[Author Prev][Author Next][Thread Prev][Thread Next][Author Index][Thread Index]

[tor-dev] gettimeofday() Syscall Issues



On 01/01/2015 03:47 PM, Nick Mathewson wrote:
> What part of tor is accounting for all these time/gettimeofday calls?

I set up an OpenBSD 5.6 VM and built Tor 0.2.5.10 on it. I couldn't get
chutney working because of a number of strange errors that seemed
platform-specific, so I went for a less thorough solution. I can't run a
Tor relay from home, so the only activity the Tor process had was some
Firefox traffic I created.

There are surprisingly few syscall analysis tools available on OpenBSD,
and I'm new to syscall/interrupt tuning, so I eventually ended up
selecting the advanced "printf()" technique.

As a quick refresher to those not familiar, there is a linear heirarchy
of time functions in the Tor code, each calling the one below it:

gettimeofday() < tor_gettimeofday() < tor_gettimeofday_cached() <
tor_gettimeofday_cached_monotonic()

The first two will always make the syscall, while the other two will
first try the cache. I applied print statements to instances of all four.

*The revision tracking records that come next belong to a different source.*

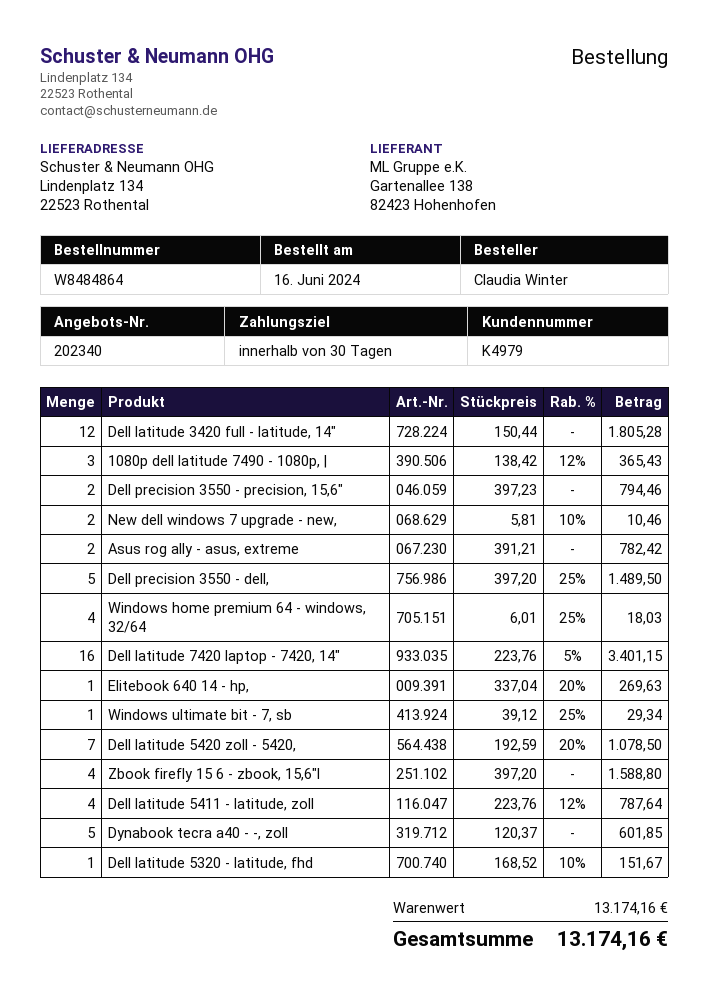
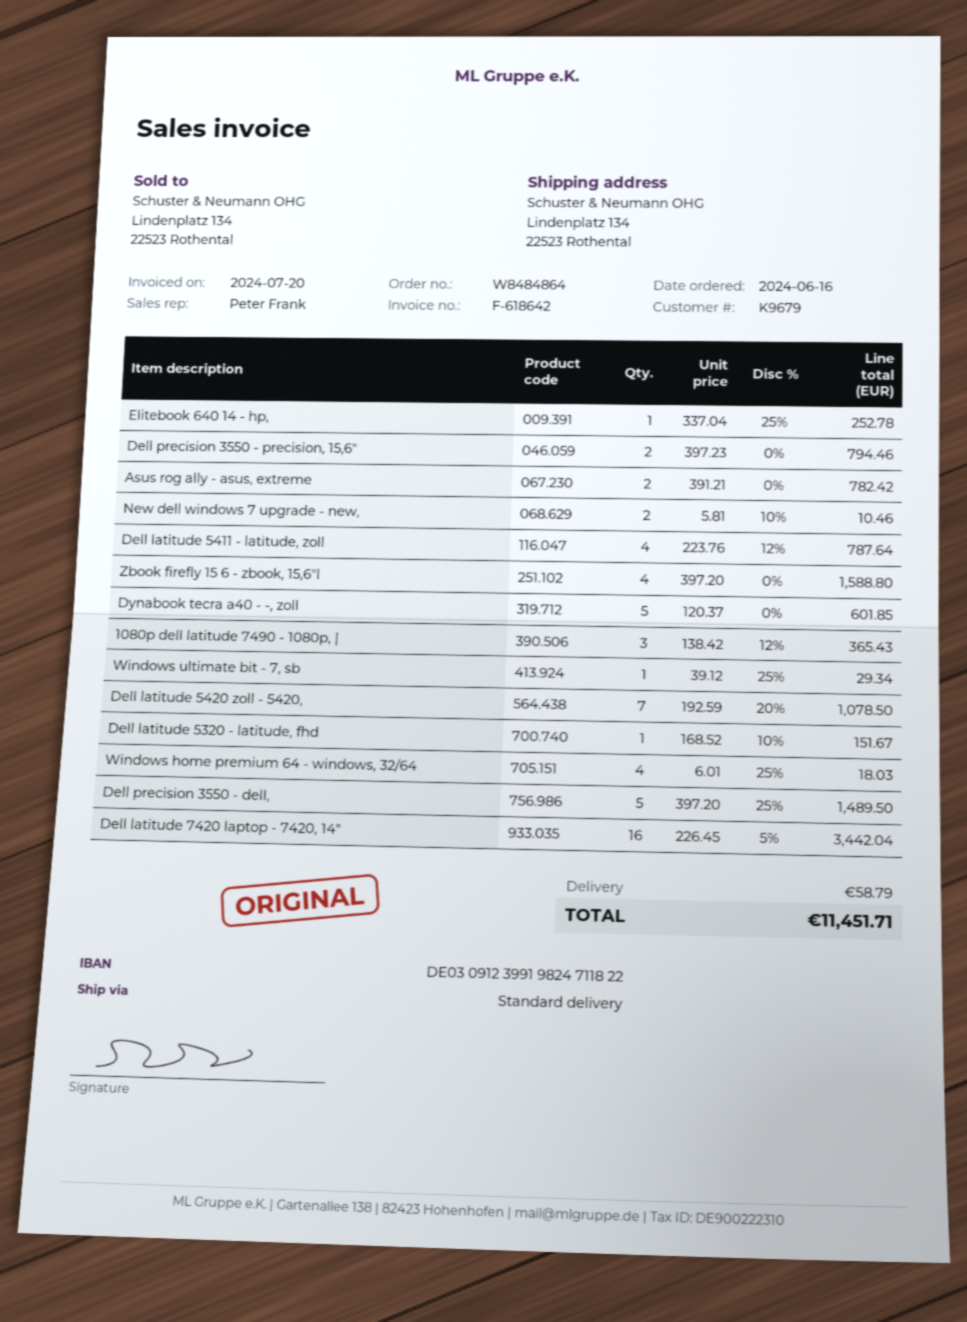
customer number: K4979 -> K9679
Dell latitude 3420 full - latitude, 14": 12 x 150.44 = 1805.28 -> none
Dell latitude 7420 laptop - 7420, 14": 16 x 223.76 - 5% = 3401.15 -> 16 x 226.45 - 5% = 3442.04
Elitebook 640 14 - hp,: 1 x 337.04 - 20% = 269.63 -> 1 x 337.04 - 25% = 252.78
shipping: none -> 58.79
total: 13174.16 -> 11451.71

There was a steady stream of tor_gettimeofday() calls from
circuit_expire_building() - about two per second with a single idle TCP
connection.

When there was active traffic flow, there were many more gettimeofday()
calls that were almost exclusively the product of
tor_gettimeofday_cached_monotonic(). This function is called in three
places:

* once in src/or/relay.c
* once in src/or/buffers.c
* once in src/or/circuitlist.c

The first two account for the bulk of the calls, as they are in the core
data relaying logic.

Ultimately, the problem seems to be that the caching is very weak. At
most, only half of the calls to tor_gettimeofday_cached_monotonic() use
the cache. It appears in the vomiting print statements that loading a
single simple HTML page (http://www.openbsd.org/faq/ports/guide.html to
be exact) will cause >30 gettimeofday() syscalls. You can imagine how
that would accumulate for an exit carrying 800 KB/s if the caching
doesn't improve much with additional circuits.

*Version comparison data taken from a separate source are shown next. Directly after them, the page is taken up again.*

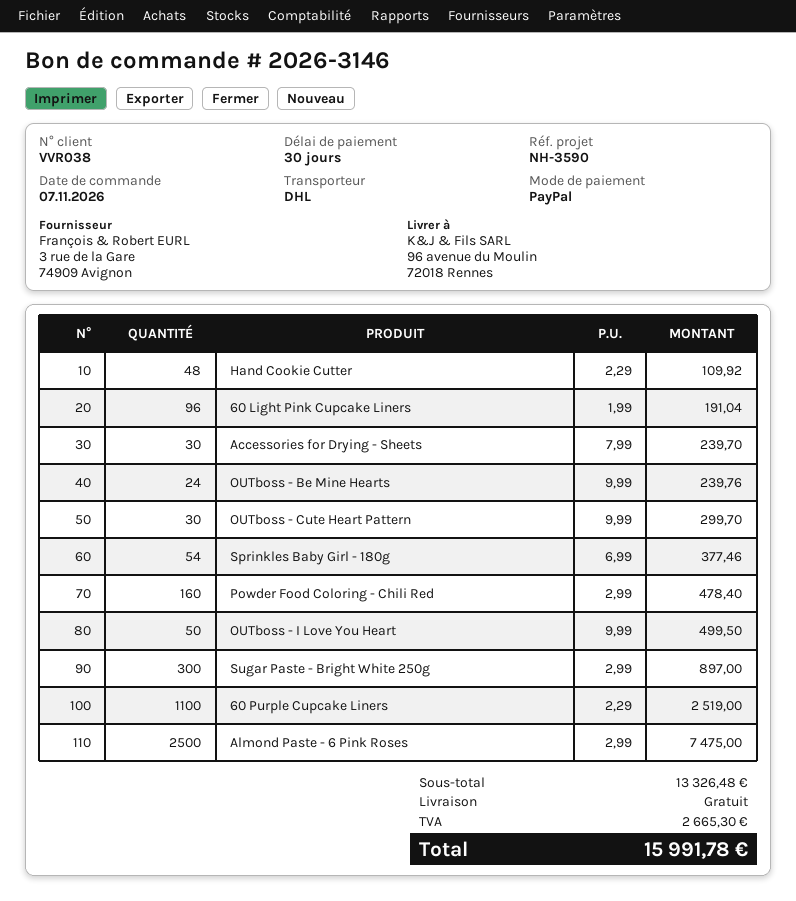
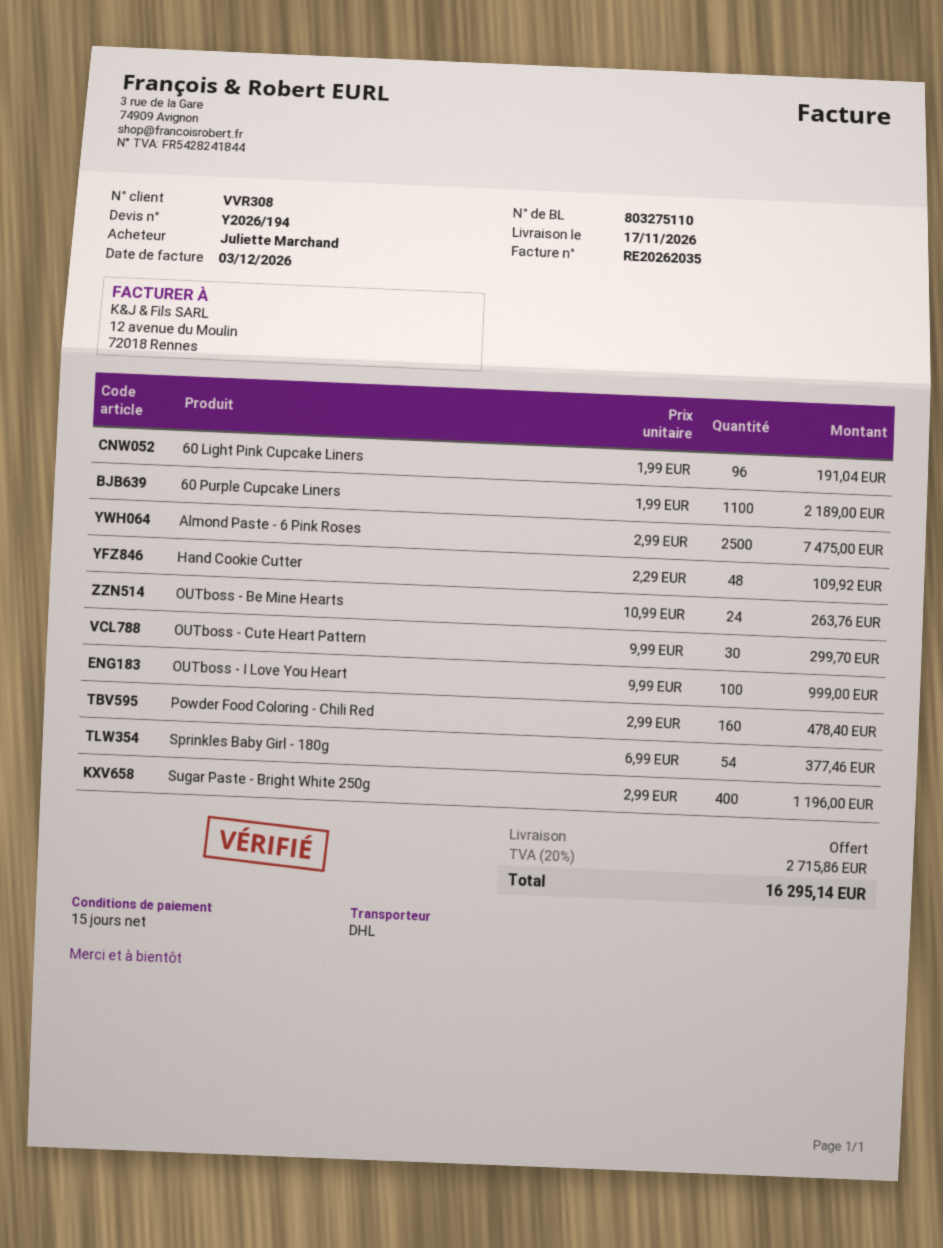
payment terms: 30 days -> 15 days
customer number: VVR038 -> VVR308
Accessories for Drying - Sheets: 30 x 7.99 = 239.70 -> none
OUTboss - Be Mine Hearts: 24 x 9.99 = 239.76 -> 24 x 10.99 = 263.76
OUTboss - I Love You Heart: 50 x 9.99 = 499.50 -> 100 x 9.99 = 999.00
Sugar Paste - Bright White 250g: 300 x 2.99 = 897.00 -> 400 x 2.99 = 1196.00
60 Purple Cupcake Liners: 1100 x 2.29 = 2519.00 -> 1100 x 1.99 = 2189.00
tax: 2665.30 -> 2715.86
total: 15991.78 -> 16295.14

If I understand correctly, this implies either a bug in the caching
logic or the simple fact that libevent calls back and clears the cache
too much for the caching to be very useful.

The cache is only cleared in two places (both pretty self-explanatory,
and both triggered by libevent callbacks):

* connection_handle_read()
* connection_handle_write()

Apparently, the above functions are called >30 times when fetching a
JS-less non-HTTPS HTML page. I don't know enough about TCP to comment on
whether this makes sense.

Sorry for the magnum opus. I thought I'd try to clarify the context for
those interested, and typing this helped organize my thoughts.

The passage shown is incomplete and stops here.